July 1st, 2009
Welcome to the Canadian Intellectual Property Council’s new website. Designed to be the focal point for information on intellectual property rights in Canada, this site contains information that we hope you will find useful.
There is no doubt that Canada’s intellectual property system is in need of reform. The rampant spread of counterfeiting and piracy continue to constrain economic growth while ineffective laws allow criminals to get rich of off profits siphoned away from legitimate businesses. Initially, intellectual property theft was mostly confined to knock-off purses watches and other luxury goods, however today the trade in counterfeit and pirated goods is international in nature and impacts almost all sectors of the Canadian economy. Modern counterfeit rings are large scale operations which produce a wide assortment of illicit products ranging from, electronic goods, car parts, pharmaceuticals, tobacco products and even toys. Almost no sector of the Canadian economy is untouched.
The high profit margins and low risk associated with the production of these goods has led to increased involvement by organized crime syndicates. Intellectual property theft can truly be considered the crime of the twenty first century. Perhaps the most disturbing trend in this new era of illicit trade is the blatant disregard for the health and safety of consumers. Many countries have already adopted legislation specifically targeting perpetrators selling goods that pose a threat to the health and safety of consumers.

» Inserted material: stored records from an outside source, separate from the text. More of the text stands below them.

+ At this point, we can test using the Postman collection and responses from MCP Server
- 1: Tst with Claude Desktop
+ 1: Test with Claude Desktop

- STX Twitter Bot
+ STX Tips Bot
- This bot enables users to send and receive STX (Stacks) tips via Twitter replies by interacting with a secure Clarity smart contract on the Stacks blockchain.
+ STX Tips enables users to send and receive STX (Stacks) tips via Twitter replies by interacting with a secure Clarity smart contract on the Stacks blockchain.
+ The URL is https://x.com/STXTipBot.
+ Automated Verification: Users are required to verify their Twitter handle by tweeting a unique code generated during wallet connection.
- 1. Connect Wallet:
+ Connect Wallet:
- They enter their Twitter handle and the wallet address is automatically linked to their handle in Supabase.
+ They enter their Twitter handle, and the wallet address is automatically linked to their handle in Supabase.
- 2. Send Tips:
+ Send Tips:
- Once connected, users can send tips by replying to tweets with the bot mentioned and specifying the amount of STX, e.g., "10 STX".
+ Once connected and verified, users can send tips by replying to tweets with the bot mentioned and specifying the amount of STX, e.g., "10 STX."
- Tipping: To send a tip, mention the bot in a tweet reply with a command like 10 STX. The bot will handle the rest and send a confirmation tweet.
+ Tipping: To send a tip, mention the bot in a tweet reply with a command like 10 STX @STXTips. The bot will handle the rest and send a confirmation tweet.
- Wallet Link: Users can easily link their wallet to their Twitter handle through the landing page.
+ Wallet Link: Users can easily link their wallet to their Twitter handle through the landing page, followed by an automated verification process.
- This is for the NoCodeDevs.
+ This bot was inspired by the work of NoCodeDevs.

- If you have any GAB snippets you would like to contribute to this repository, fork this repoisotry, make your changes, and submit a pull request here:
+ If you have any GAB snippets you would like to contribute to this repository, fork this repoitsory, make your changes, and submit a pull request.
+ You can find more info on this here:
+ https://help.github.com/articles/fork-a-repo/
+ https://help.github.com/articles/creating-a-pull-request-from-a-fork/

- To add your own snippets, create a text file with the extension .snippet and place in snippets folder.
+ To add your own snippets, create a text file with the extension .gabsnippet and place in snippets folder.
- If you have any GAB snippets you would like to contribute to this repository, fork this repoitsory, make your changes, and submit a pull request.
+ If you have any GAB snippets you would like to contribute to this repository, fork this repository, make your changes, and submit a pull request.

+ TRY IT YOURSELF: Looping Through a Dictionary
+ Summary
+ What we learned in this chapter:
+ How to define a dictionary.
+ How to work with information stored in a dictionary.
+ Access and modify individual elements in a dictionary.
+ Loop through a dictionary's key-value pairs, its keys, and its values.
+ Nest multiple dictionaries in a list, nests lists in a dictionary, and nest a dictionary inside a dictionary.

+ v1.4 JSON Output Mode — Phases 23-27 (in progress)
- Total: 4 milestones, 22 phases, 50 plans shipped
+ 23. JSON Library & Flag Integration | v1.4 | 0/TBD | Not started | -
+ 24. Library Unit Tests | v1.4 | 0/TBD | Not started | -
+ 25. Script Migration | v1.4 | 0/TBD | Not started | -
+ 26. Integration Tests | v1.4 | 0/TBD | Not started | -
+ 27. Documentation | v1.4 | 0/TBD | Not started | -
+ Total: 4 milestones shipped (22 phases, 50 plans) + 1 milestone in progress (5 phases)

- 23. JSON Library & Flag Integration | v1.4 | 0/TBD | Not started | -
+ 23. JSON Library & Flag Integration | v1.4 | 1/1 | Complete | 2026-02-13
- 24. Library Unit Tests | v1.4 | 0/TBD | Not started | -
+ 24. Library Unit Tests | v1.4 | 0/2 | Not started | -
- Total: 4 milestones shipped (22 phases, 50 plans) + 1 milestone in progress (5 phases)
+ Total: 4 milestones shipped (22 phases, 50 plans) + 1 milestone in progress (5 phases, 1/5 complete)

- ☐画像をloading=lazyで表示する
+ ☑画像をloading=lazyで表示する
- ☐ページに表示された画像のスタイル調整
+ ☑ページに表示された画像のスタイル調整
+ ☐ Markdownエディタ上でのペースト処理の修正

With the current economic downtown, Canadian businesses are more susceptible to the added drain caused by Canada’s outdated intellectual property rights system. Revenue and job losses due to Canada’s weak protection for IPR can no longer be tolerated. The time is right for the government to adopt the reforms needed to update our intellectual property rights system.
The CIPC serves as the central voice for the Canadian business community and will continue to press for the adoption of better protection for IPR both within Canada and worldwide.